CONFLITOS FAZEM CRESCER: Ambientes corporativos hostis, em que se incentiva um cabo de guerra diário, ainda existem. Se você trabalha num lugar assim, mas não pretende fazer o jogo do predador, precisa se adaptar para não virar presa. “Autocontrole, paciência, resiliência e resistência a frustrações são emoções a ser trabalhadas para não acabar desmotivado ou doente”, afirma Adriana. No fim, todas essas qualidades fazem de qualquer pessoa um ser humano melhor.

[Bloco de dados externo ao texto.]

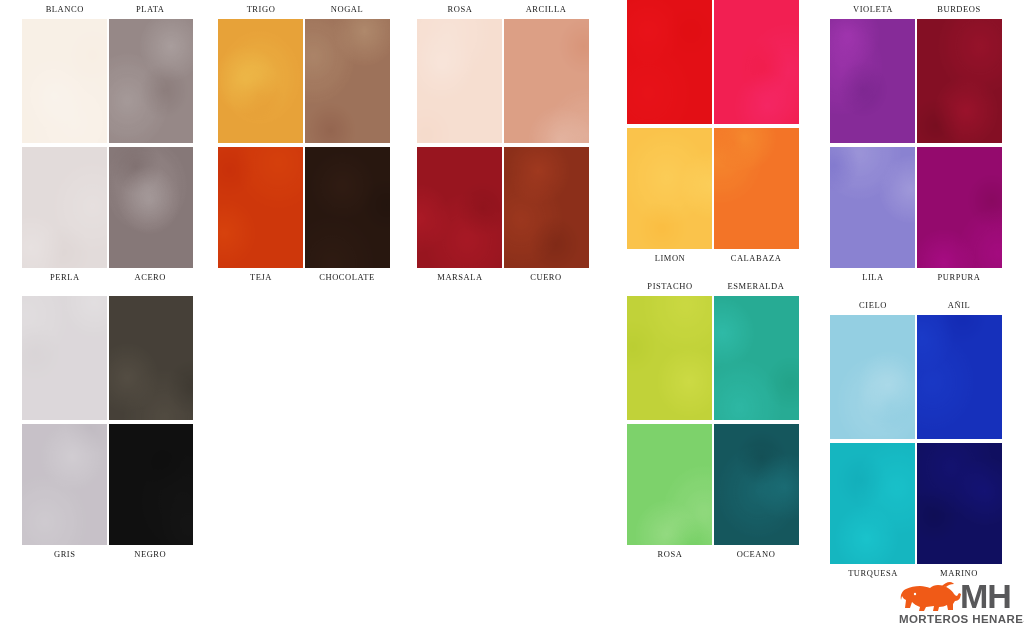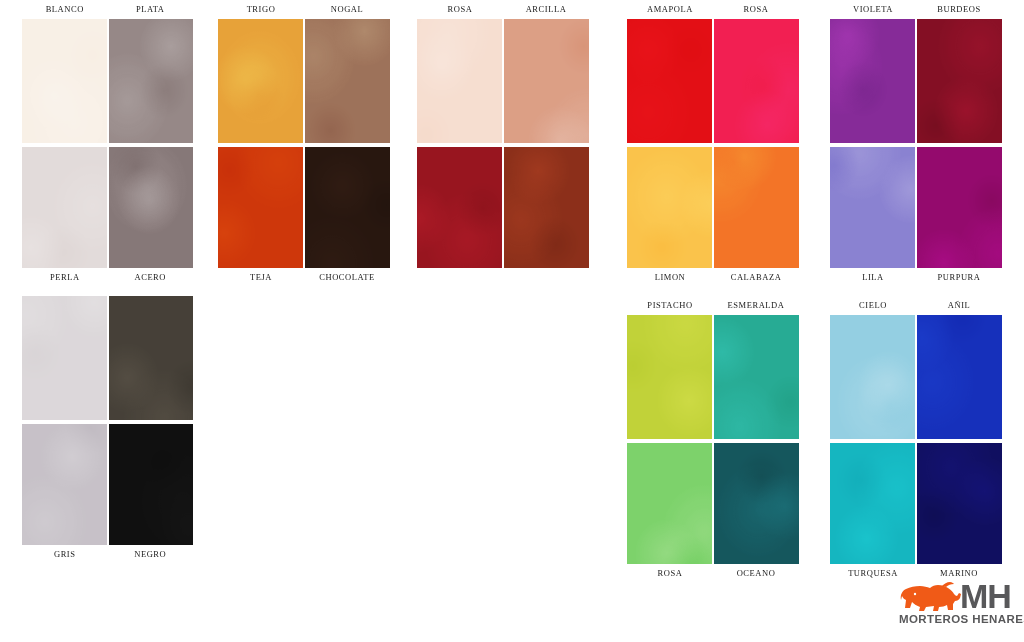"AMAPOLA" div.label-row { html: <div> <div>AMAPOLA</div> <div>ROSA</div> </div> -> none }
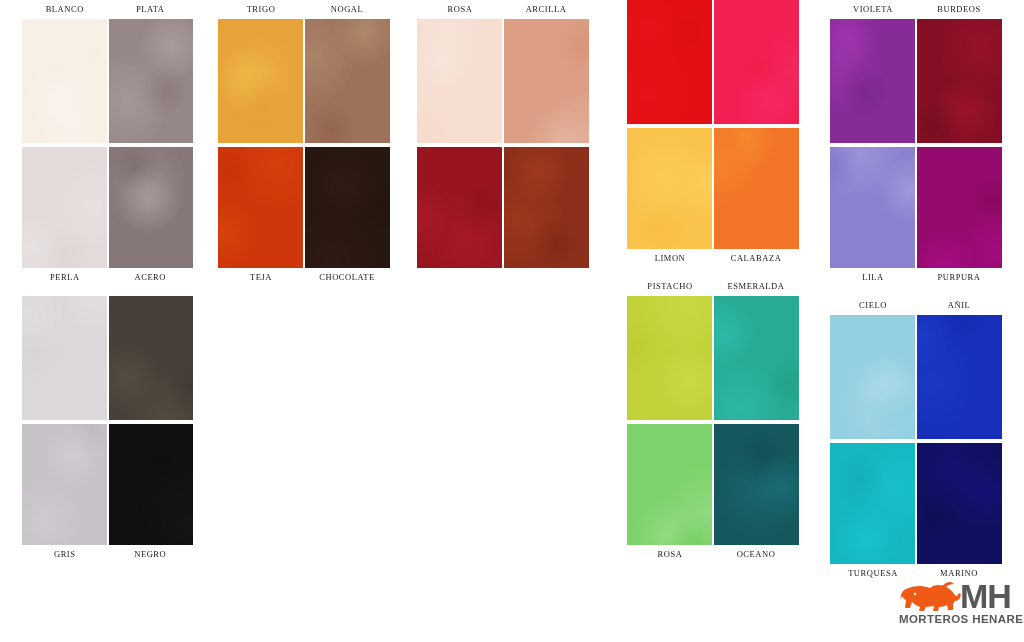"MARSALA" div.label-row { html: none -> <div> <div>MARSALA</div> <div>CUERO</div> </div> }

- NOVAS FERRAMENTAS DE TRABALHO: Na partida em que jogaram em dupla, Federer e Nadal colocaram em prática habilidades que não necessariamente acessam nas partidas de simples, nas quais são reis. O interesse pelo outro e a convivência amistosa com a concorrência têm dessas coisas: obrigam à adaptação, expandem o repertório, geram autoconhecimento, somam competências ao arsenal técnico e intelectual. E, quanto mais ferramentas você tem à mão, mais preparado fica para enfrentar desafios e se destacar.
ERRO TAMBÉM É APRENDIZADO: O colega da baia ao lado que está sempre atrasado na entrega das tarefas ou que se comunica de modo ríspido com a equipe também pode ser uma inspiração sobre como não agir. “Observar com atenção as ações e as escolhas do concorrente ou do parceiro de time traz insights importantes do que deve ser evitado para obter bons resultados”, diz Adriana. De quebra, você aprende a olhar para si mesmo e para suas qualidades de modo mais acolhedor, sem achar o outro uma ameaça.
- OUTRO ÂNGULO: Conhecer o jogo da concorrência é básico para o sucesso de qualquer negócio. Imagine duas empresas do mesmo segmento: uma que investe pesado em tecnologia para desenvolver seus produtos e outra que foca o apelo emocional para alavancar as vendas. Colocar-se no lugar do adversário é uma maneira de olhar o cliente de outro ponto de vista e captar informações que não se tinha sobre ele para, então, aprimorar o relacionamento e o serviço oferecido.
“Nadal sempre foi minha maior inspiração, pelas jogadas e pela intensidade em quadra. Tive de reinventar completamente meu jogo para enfrentá-lo, de modo que devo parte do meu sucesso a ele”, Roger Federer.